I’m studying a two-year Staging Shakespeare Masters in Exeter Drama Department, so old Shakes is my bag. £600 seemed a lot of money – although anything above £40 sounds a lot of money to an unfunded Masters student but let’s not go into that. (The fund was then upped to £1000 – bonus!)
I applied for the fund early this year, with an idea I’d dreamt up one November day. At the time it was just a pipe dream, but the Cymbeline Fund could make it happen. You may have experienced NT Live, whereby the National Theatre transmit a production live to cinemas across the UK. (My one attempt to attend a showing was scuppered by a major traffic jam on a dual carriageway. Not my fault, I hasten to add.)
The idea of transmitting live theatre across the nation is exciting, and judging by ticket sales, a popular one. I started to wonder if theatre could be shared with cinema audiences, could theatre be shared with theatre audiences? I had an image of two productions (let’s start small) of the same play, starting at the same time. I imagined the stage managers contacting each other across the miles to synchronise the openings of the shows, as stage hands, lighting operators, actors and audiences eagerly anticipated the green light. (Clearly my mind runs away with me sometimes – I’m struggling to find one lighting operator let alone many!) Miraculously, the interval comes to both these productions at the same time, and the curtains fall simultaneously to rapturous applause as flowers are thrown onto the stage. (I’m not sure what time period my imagination operates in…)
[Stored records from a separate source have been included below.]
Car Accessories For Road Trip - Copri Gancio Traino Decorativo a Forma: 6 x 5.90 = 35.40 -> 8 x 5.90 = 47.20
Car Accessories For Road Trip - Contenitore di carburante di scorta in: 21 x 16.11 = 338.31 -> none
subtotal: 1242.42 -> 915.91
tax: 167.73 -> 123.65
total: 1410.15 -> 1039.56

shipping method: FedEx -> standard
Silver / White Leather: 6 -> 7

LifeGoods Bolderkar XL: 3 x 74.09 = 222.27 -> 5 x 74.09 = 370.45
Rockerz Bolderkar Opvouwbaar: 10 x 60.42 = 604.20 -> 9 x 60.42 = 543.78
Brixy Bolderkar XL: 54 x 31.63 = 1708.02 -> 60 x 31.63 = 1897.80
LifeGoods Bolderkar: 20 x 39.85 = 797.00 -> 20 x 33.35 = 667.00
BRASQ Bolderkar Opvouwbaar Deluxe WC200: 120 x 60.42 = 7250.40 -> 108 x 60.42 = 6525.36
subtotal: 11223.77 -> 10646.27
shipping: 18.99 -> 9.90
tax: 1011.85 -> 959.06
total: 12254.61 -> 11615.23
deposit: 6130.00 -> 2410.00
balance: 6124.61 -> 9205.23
For once my imaginings have come to fruition. At the end of November Simultaneous Shakespeare is due to take place in Exeter and Cambridge. The Two Gentlemen of Verona is to be performed by two casts, at the same time with (hopefully) a live video feed between the venues. It might even be possible to screen the Cambridge production in Exeter and vice versa, to the side of the audience, on mute, allowing audiences to see the differences between the two interpretations. The sets should be identical, but we plan to present the play in two different time periods. Our current plan is two casts of ten, with a few actors engaging in multi-rolling. I have my directors in place (one being myself), venues agreed and the beginnings of creative teams. Finding two casts from within the two universities is next on the to-do list.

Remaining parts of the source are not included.